Students lack personal responsibility
While it’s true that I enjoy most aspects of this community, there is one practice that I simply abhor: the tradition of stealing Ts.
Now, before angry alumni start sending me hate mail, give me a moment to defend my position. T-theft, by definition, is vandalism, and it’s defacement of university property.
Tech went to great expense and effort to decorate our campus with these beautiful building markers to aid navigation and improve our professional image.
But packs of students have gone around scraping the Ts off, so many of these brand-new signs now look ugly and unkempt.
As a result, it detracts from the overall cleanliness and respectability that is supposed to create a positive impression on our visitors.
And consider the costs to the Institute.

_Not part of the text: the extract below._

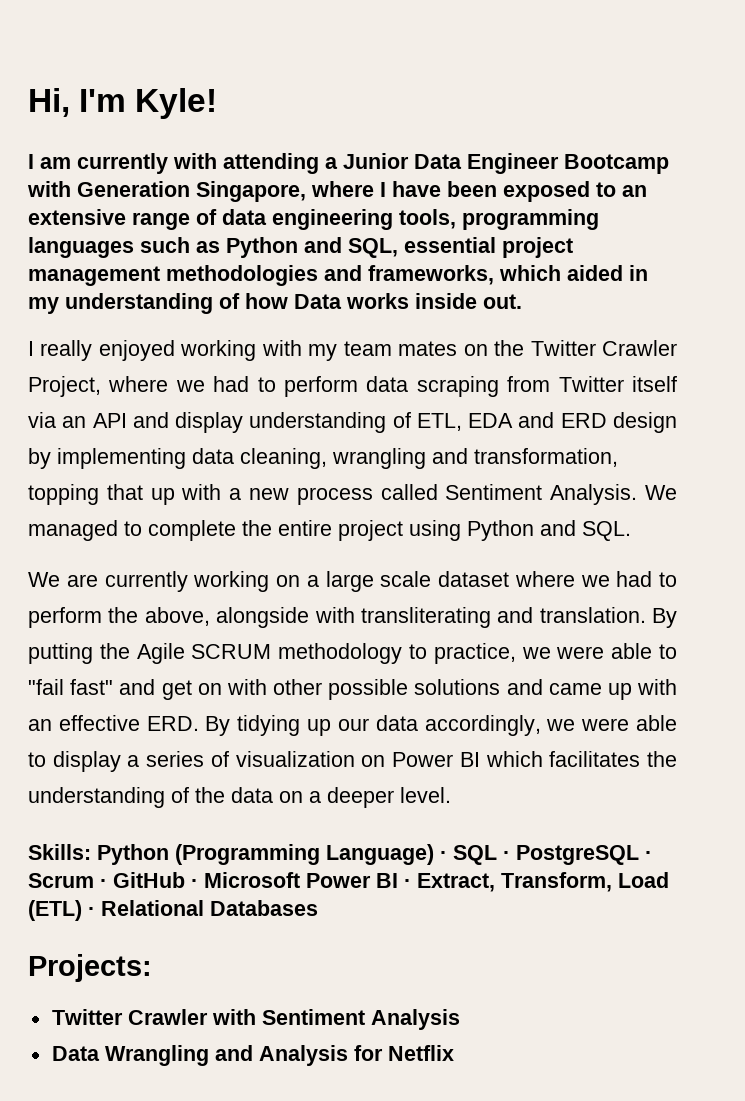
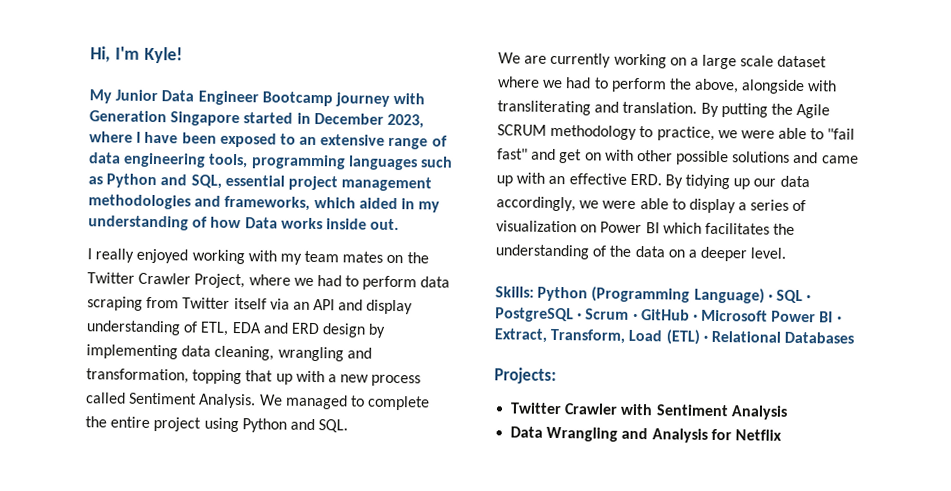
- I am currently with attending a Junior Data Engineer Bootcamp with Generation Singapore, where I have been exposed to an extensive range of data engineering tools, programming languages such as Python and SQL, essential project management methodologies and frameworks, which aided in my understanding of how Data works inside out.
+ My Junior Data Engineer Bootcamp journey with Generation Singapore started in December 2023, where I have been exposed to an extensive range of data engineering tools, programming languages such as Python and SQL, essential project management methodologies and frameworks, which aided in my understanding of how Data works inside out.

Sure, the stick-on letters are much cheaper to purchase and much easier to replace than the older letters that were drilled into the buildings’ outer walls. However, they’re also easier to steal, and with enough Ts missing, the costs add up. Money is taken from other necessary campus improvements because students just won’t demonstrate a little respect.
Which brings me to the crux of my editorial: I will never understand students who intentionally do stupid things.
I consider myself to be someone who tries relentlessly to understand another person’s point of view before I express my own opinion. I try to put myself in the minds of my fellow classmates and students to understand their motivations, strengths and attitudes toward the world.
With most students, I can achieve this with some degree of success, but I utterly fail when it comes to students who act stupid and purposefully destructive: they’re completely beyond my comprehension.
They steal Ts. They break off the wooden gates of the parking garages. They smash pots and shatter doors. They carve engravings into desks.
They tear down the bulletin board strips mounted in the hallways. They toss cigarette butts onto the ground. They stick chewed gum under tables.
Students are even worse when they’re extremely drunk.
Last year, I walked in on my roommate and three of his friends who had drunken themselves into a frenzy in some sort of perverted St. Patrick’s Day celebration, and they were tossing empty beer bottles out of the half-open living room window.
Needless to say, one of them bounced off the furniture and collided with the window, which shattered all over the floor.
Yes, it was an accident, but it never would have happened if they hadn’t been acting recklessly in the first place. Even if the window hadn’t broken, someone in the courtyard below could have been seriously injured by a flying bottle.
And when they’re not smashing furniture, they’re insulting others.
I have personally witnessed students in an alcoholic stupor making caustic remarks that are overtly sexist, racial or homophobic, and they are not the slightest bit amusing.
I find these conversations bigoted and demeaning, demonstrating a clear lack of intelligence, maturity and self-control.
Why, I want to ask them, would you do this to yourself? Why would you drink to excess? Why would you allow your own inhibitions to be so low that you find yourself destroying property and disrespecting your classmates? What motivates you to be so callous and cruel?
I have nothing against alcohol, but all things in moderation, man. Where is your sense of dignity and self-respect?
I’m rarely one to file a complaint without proposing a solution, but in this case, I’m at a loss. This is a strictly personal issue. I cannot influence whether or not students have self-respect and a sense of gratitude toward others.
I cannot raise maturity levels. I cannot sit next to every sign 24 hours a day fending off every lunatic with a paint scraper.
What I can do is encourage people to stop and consider the consequences of their actions.
I can persuade them not to take any aspect of their college experience for granted and to express thanks by leaving campus property intact. I can even suggest to Facilities drill clear plastic coverings over each marker or to the GTPD that we need more nighttime drive-bys.
But so long as students continue to disregard themselves, others and their Institute, these actions will only be so effective.
Now, despite all that I’ve said, I do believe in the inherent kindness of the students here.
Most of them are intelligent, wonderful people who would never hurt a fly. They represent a huge cultural and philosophical diversity that I brag about to my friends and family all over the country. I really do enjoy being a member of this community and wouldn’t trade it for anything.
Unfortunately, there are a few rotten eggs that give the entire Institute a bad image.
I hope that the majority of us that do respect ourselves and our environment will not be disheartened by the actions of a few vandals, and I hope that we will be willing to reach out to our friends if we ever see them start to go down that road.